EX-5.1 3 dex51.htm OPINION OF ROPES & GRAY OPINION OF ROPES & GRAY

Exhibit 5.1

 

OPINION OF ROPES & GRAY LLP

 

Ropes & Gray LLP

One International Place

Boston, MA 02110-2624

 

March 5, 2004

 

Genome Therapeutics Corp.

100 Beaver Street

Waltham, Massachusetts 02453

 

Re: Genome Therapeutics Corp.

 

Ladies and Gentlemen:

 

This opinion is furnished to you in connection with a registration statement on Form S-3 (the “Registration Statement”), filed today with the Securities and Exchange Commission under the Securities Act of 1933, as amended, for the registration of 9,102,511 shares of common stock, $0.10 par value (collectively, the “Shares”), of Genome Therapeutics Corp., a Massachusetts corporation (the “Company”). The number of shares registered by the Company in the Registration Statement represent (i) the shares (“Conversion Shares”) issuable upon the potential conversion of $22,309,647 aggregate principal amount of convertible notes (the “Notes”) issued by the Company in exchange for the promissory notes (the “Genesoft Notes”) of GeneSoft Pharmaceuticals, Inc., (ii) the shares (the “Genome Interest Shares”) issuable upon conversion of accrued interest on the Notes, and (iii) the shares issued by the Company on February 6, 2004 as payment of accrued interest and related amounts (the “Genesoft Interest Shares”) on the Genesoft Notes. The Shares are being registered to permit the secondary trading of such Shares by the holders thereof from time to time after the effective date of the Registration Statement.

 

We have acted as counsel for the Company in connection with its issuance of the Notes and the Genesoft Interest Shares and the preparation of the Registration Statement.

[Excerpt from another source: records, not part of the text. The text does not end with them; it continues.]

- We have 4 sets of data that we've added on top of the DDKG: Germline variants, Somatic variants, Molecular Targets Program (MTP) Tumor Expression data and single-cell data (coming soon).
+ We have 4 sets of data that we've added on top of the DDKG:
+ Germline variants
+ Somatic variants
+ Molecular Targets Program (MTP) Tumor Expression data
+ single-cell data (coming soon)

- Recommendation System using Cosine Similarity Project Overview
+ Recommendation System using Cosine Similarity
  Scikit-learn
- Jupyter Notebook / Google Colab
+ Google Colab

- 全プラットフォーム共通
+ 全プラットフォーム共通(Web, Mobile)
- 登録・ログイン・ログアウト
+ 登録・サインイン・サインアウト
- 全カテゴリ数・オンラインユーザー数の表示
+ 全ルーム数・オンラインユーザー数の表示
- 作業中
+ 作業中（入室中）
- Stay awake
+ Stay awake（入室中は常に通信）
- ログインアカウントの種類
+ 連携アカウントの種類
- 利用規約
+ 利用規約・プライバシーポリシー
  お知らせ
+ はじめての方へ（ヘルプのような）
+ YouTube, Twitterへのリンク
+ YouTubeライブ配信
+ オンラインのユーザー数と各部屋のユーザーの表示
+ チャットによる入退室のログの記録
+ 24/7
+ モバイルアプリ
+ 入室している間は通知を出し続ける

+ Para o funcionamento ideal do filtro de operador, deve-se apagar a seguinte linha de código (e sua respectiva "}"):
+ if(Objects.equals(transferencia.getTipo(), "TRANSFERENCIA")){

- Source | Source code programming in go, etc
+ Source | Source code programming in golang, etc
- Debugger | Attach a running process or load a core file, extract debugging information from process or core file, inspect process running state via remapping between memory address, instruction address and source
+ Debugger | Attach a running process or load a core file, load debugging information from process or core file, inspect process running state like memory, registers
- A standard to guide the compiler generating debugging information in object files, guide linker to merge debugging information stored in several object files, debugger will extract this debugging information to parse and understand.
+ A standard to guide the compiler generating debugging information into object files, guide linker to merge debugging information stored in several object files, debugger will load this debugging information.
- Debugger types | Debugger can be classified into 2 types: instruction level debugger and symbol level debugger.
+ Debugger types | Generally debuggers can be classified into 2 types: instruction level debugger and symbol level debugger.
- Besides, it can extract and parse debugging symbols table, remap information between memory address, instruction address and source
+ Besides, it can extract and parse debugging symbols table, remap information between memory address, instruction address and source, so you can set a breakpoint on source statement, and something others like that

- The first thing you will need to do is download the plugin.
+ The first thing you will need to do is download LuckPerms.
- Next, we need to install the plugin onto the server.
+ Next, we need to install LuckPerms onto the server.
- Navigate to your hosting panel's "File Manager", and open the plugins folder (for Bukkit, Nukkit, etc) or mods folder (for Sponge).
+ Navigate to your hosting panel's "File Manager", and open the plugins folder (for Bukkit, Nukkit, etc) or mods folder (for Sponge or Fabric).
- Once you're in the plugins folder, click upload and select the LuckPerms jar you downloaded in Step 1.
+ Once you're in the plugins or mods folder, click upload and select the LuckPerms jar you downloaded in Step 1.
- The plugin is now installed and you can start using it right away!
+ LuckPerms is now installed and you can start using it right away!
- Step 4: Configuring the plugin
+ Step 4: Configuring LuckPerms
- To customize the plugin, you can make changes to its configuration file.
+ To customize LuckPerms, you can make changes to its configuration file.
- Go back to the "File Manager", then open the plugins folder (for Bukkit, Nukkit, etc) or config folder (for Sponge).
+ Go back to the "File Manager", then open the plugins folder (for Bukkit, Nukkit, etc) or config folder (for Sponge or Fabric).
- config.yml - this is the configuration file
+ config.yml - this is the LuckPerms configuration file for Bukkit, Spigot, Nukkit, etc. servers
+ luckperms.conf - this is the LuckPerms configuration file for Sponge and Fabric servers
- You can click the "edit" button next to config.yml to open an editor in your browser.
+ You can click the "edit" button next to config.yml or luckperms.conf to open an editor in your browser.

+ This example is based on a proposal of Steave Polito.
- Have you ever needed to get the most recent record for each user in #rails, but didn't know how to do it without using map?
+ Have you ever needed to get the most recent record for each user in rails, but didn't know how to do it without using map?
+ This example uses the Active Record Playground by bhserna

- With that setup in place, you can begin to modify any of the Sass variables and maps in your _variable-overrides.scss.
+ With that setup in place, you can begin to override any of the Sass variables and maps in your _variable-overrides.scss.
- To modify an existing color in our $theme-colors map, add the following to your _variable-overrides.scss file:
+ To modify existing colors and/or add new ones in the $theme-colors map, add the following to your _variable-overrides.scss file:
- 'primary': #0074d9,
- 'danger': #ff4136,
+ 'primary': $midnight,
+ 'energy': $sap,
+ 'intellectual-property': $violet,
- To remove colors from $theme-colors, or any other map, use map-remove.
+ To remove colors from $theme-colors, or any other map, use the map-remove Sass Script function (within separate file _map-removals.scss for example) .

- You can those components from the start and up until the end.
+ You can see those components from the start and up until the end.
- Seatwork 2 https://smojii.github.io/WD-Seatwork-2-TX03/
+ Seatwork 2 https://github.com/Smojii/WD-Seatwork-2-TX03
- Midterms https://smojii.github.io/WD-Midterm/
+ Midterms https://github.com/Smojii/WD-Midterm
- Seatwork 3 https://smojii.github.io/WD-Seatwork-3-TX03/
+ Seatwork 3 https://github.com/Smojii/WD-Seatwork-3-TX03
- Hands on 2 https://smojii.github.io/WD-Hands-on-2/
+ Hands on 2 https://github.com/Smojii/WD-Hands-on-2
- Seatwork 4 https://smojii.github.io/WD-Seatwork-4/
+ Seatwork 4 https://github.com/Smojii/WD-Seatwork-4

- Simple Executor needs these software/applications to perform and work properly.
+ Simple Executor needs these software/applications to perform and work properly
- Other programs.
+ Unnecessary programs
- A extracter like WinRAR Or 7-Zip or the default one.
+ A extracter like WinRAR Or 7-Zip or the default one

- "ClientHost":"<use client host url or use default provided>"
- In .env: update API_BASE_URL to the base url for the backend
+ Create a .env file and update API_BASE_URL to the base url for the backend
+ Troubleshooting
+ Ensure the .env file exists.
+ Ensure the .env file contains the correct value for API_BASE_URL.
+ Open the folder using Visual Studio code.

For purposes of this opinion, we have examined and relied upon a signed copy of the Registration Statement and such other documents, records, certificates and instruments as we have deemed necessary.

 

The opinions expressed below are limited to matters governed by the laws of the Commonwealth of Massachusetts and the federal laws of the United States of America. We express no opinion as to the applicability of the so-called “blue sky” or securities laws of the several states, including the Commonwealth of Massachusetts.

 

Based on the foregoing, we are of the opinion that the Shares have been duly authorized and (i) in the case of the Genesoft Interest Shares, have been validly issued and are fully paid and non-assessable and (ii) in the case of the Conversion Shares and the Genome Interest Shares, when the Conversion Shares and the Genome Interest Shares have been issued in accordance with the terms of the Notes, the Conversion Shares and the Genome Interest Shares, will be validly issued, fully paid and non-assessable.

 

We hereby consent to your filing this opinion as an exhibit to the Registration Statement and to the use of our name therein and in the related prospectus under the caption “Legal Matters”.

 

It is understood that this opinion is to be used only in connection with the offer and sale of the Shares while the Registration Statement is in effect.